Legislature votes to waive state taxes on PPP loans as local business, bank discuss impact
STEVENS POINT, Wis. (WSAW) - The state legislature approved a plan Tuesday to waive state taxes on Paycheck Protection Program loans for businesses.
The loans are exempt from federal taxes, and businesses across Wisconsin, notably the restaurant industry, had lobbied to avoid state taxes.
The bill passed in the Assembly by a vote of 87-3 and in the Senate by a vote of 27-5.
Opponents of the plan say it will create a tax benefit in favor of large PPP recipients. But one small business says it will make a big difference.
The manager of Ruby Coffee Roasters in Stevens Point says not having to pay those taxes will mean more money to stay afloat and more reassurance that he’ll be able to keep his employees.
Cafe Manager Kellen Ferkey says his employees at Ruby mean a lot to him. The PPP loan Ruby’s got was a lifeline for them.
“What PPP meant for us was that we could retain all of our staff, without having to send people off, or terminate employees, and that was huge for us,” Ferkey said.
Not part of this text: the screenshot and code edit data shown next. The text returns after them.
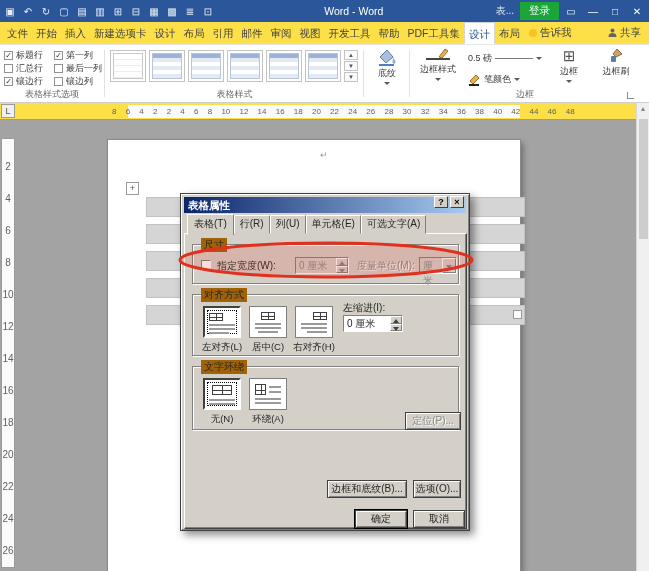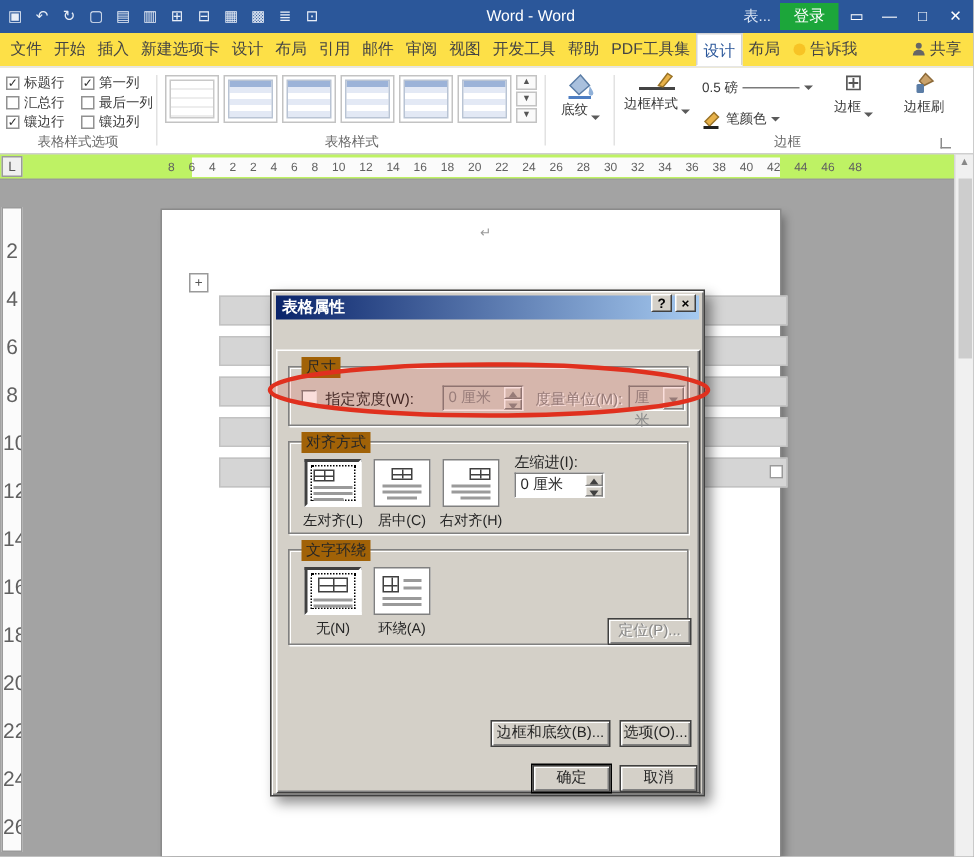--- a/index.html
+++ b/index.html
@@ -36,43 +36,43 @@
   .cb .box { width:9px; height:9px; border:1px solid #919191; background:#fff; font-size:8px; line-height:8px; text-align:center; color:#333; }
   .gallery { position:absolute; left:4px; top:5px; height:34px; display:flex; gap:3px; }
   .thumb { width:36px; height:32px; background:#fff; border:1px solid #c3c3c3; position:relative; }
   .thumb .tt { position:absolute; inset:2px; border:1px solid #b9c4d4;
                background: linear-gradient(#9cb3d8 0 4px, rgba(0,0,0,0) 4px),
                            repeating-linear-gradient(180deg,#ffffff 0 4px,#e3e9f5 4px 8px); }
   .thumb.plain .tt { background: repeating-linear-gradient(180deg,#fff 0 5px,#ededed 5px 6px); border-color:#c9c9c9; }
   .gal-btns { display:flex; flex-direction:column; gap:1px; }
   .gb { width:14px; height:10px; border:1px solid #c3c3c3; background:#fafafa; font-size:6px; line-height:8px; text-align:center; color:#555; }
   .rbtn { position:absolute; display:flex; flex-direction:column; align-items:center; justify-content:flex-start; gap:1px; padding-top:3px; }
-  .rbl { font-size:9px; color:#3a3a3a; white-space:nowrap; display:flex; align-items:flex-end; gap:2px; }
+  .rbl { font-size:9px; color:#3a3a3a; white-space:nowrap; display:flex; align-items:center; gap:2px;flex-direction:column; }
   .dar { width:0; height:0; border-left:3px solid transparent; border-right:3px solid transparent; border-top:3px solid #5a5a5a; display:inline-block; }
   .combo-mini { position:absolute; display:flex; align-items:center; gap:3px; font-size:9px; color:#3a3a3a; }
   .combo-mini .ln { flex:1; border-bottom:1px solid #7a7a7a; height:1px; }
   .rbtn-h { position:absolute; display:flex; align-items:center; gap:3px; font-size:9px; color:#3a3a3a; }
   .launcher { position:absolute; right:6px; bottom:4px; width:7px; height:7px; border-left:1px solid #8c8c8c; border-bottom:1px solid #8c8c8c; }
 
   
-  .ruler { position:absolute; left:0; top:103px; width:636px; height:17px; background:#bef264; border-bottom:1px solid #9b9b9b; overflow:hidden; }
+  .ruler { position:absolute; left:0; top:103px; width:636px; height:17px; background:#fde047; border-bottom:1px solid #9b9b9b; overflow:hidden; }
   .ruler .white { position:absolute; left:128px; top:2px; width:392px; height:13px; background:#fbfbfb; }
   .hr-nums { position:absolute; left:112px; top:4px; font-size:8px; color:#616161; white-space:nowrap; word-spacing:7px; }
   .tabsel { position:absolute; left:1px; top:104px; width:14px; height:14px; background:#f0f0f0; border:1px solid #9b9b9b;
             font-size:9px; line-height:12px; text-align:center; color:#555; }
 
   
   .scroll { position:absolute; right:0; top:103px; width:13px; height:468px; background:#f0f0f0; border-left:1px solid #d7d7d7; }
   .scroll .up { font-size:7px; color:#888; text-align:center; line-height:12px; }
   .scroll .thumbv { position:absolute; left:2px; top:16px; width:9px; height:120px; background:#cdcdcd; }
 
   
   .workspace { position:absolute; left:0; top:120px; width:636px; height:451px; background:#a3a3a3; }
   .vruler { position:absolute; left:1px; top:18px; width:14px; height:430px; background:#fbfbfb; border:1px solid #9b9b9b;
-            font-size:14px; color:#616161; text-align:center; line-height:32px; padding-top:12px; word-spacing:20px; overflow:hidden; }
+            font-size:10px; color:#616161; text-align:center; line-height:32px; padding-top:12px; word-spacing:20px; overflow:hidden; }
   .page { position:absolute; left:108px; top:20px; width:412px; height:431px; background:#fff;
           box-shadow:0 0 0 1px #8a8a8a, 3px 3px 6px rgba(0,0,0,.35); }
   .trow { position:absolute; left:146px; width:379px; height:20px; background:#d5d5d5; border:1px solid #c2c2c2; }
   .movehandle { position:absolute; left:126px; top:62px; width:13px; height:13px; background:#fff; border:1px solid #9a9a9a;
                 font-size:9px; line-height:11px; text-align:center; color:#555; }
   .resizehandle { position:absolute; left:513px; top:190px; width:9px; height:9px; background:#fff; border:1px solid #9a9a9a; }
   .pmark { position:absolute; left:320px; top:30px; font-size:9px; color:#9a9a9a; }
 
   
   .dlg { position:absolute; left:180px; top:73px; width:290px; height:338px; background:#d4d0c8; border:1px solid #404040;
@@ -326,20 +326,27 @@
     <div class="trow" style="top:158px;"></div>
     <div class="trow" style="top:185px;"></div>
     <div class="movehandle">+</div>
     <div class="resizehandle"></div>
 
     <div class="dlg">
       <div class="dlg-title">表格属性</div>
       <div class="dlg-tb" style="right:21px;">?</div>
       <div class="dlg-tb" style="right:5px;">×</div>
 
+      <div class="dlg-tabs">
+        <span class="dtab active">表格(T)</span>
+        <span class="dtab">行(R)</span>
+        <span class="dtab">列(U)</span>
+        <span class="dtab">单元格(E)</span>
+        <span class="dtab">可选文字(A)</span>
+      </div>
 
       <div class="dlg-panel">
 
         <div class="grp" style="left:7px;top:10px;width:267px;height:40px;">
           <div class="grp-label">尺寸</div>
           <div class="cbx" style="left:8px;top:15px;"></div>
           <span style="position:absolute;left:24px;top:14px;font-size:10px;">指定宽度(W):</span>
           <div class="spin disabled" style="left:102px;top:12px;width:54px;">
             <span class="val">0 厘米</span>
             <span class="spin-btns">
“Retaining all of our staff was paramount to us. Keeping people on the same pay scale, and keeping them fully engaged in their day-to-day lives, and providing stability for our employees was huge. It was so much different than thinking about ‘Who are you going to cut? Who doesn’t make the cut?’” he said.
The bill will allow businesses to avoid paying the state any of the relief money.
“To not have to pay that, or have it forgiven, would be amazing to us, and change the whole year of 2020 and what it looked like,” he said.
It means not paying taxes on anything Ruby spent the money on.
“The federal government changed their ruling on how the expenses are taxed, so taxation on how you use those funds, and they allow those to not be eligible for taxation. That’s what the state is looking to mirror,” explained Meredith Otte, Vice President of Private and Commercial Banking at People’s State Bank.
Otte has been helping businesses with their PPP loans. She says every penny has helped keep them open.
“Small businesses that have been hard hit look to the PPP as a lifeline to sustain operations while the economy recovers from the COVID impact, so many of them are using every single dollar to pay workers, make necessary accommodations to remain COVID-compliant,” Otte said.
She added that businesses should consult with a tax professional when it comes to figuring out what they need to pay. But not having to pay those taxes might be the difference that keeps a neighborhood favorite open.
“Making those businesses carve out a portion of those funds for taxes could lead to more small business closures,” she said. “The small businesses that we support at the bank are the backbone of our community and what make central Wisconsin such a special place.”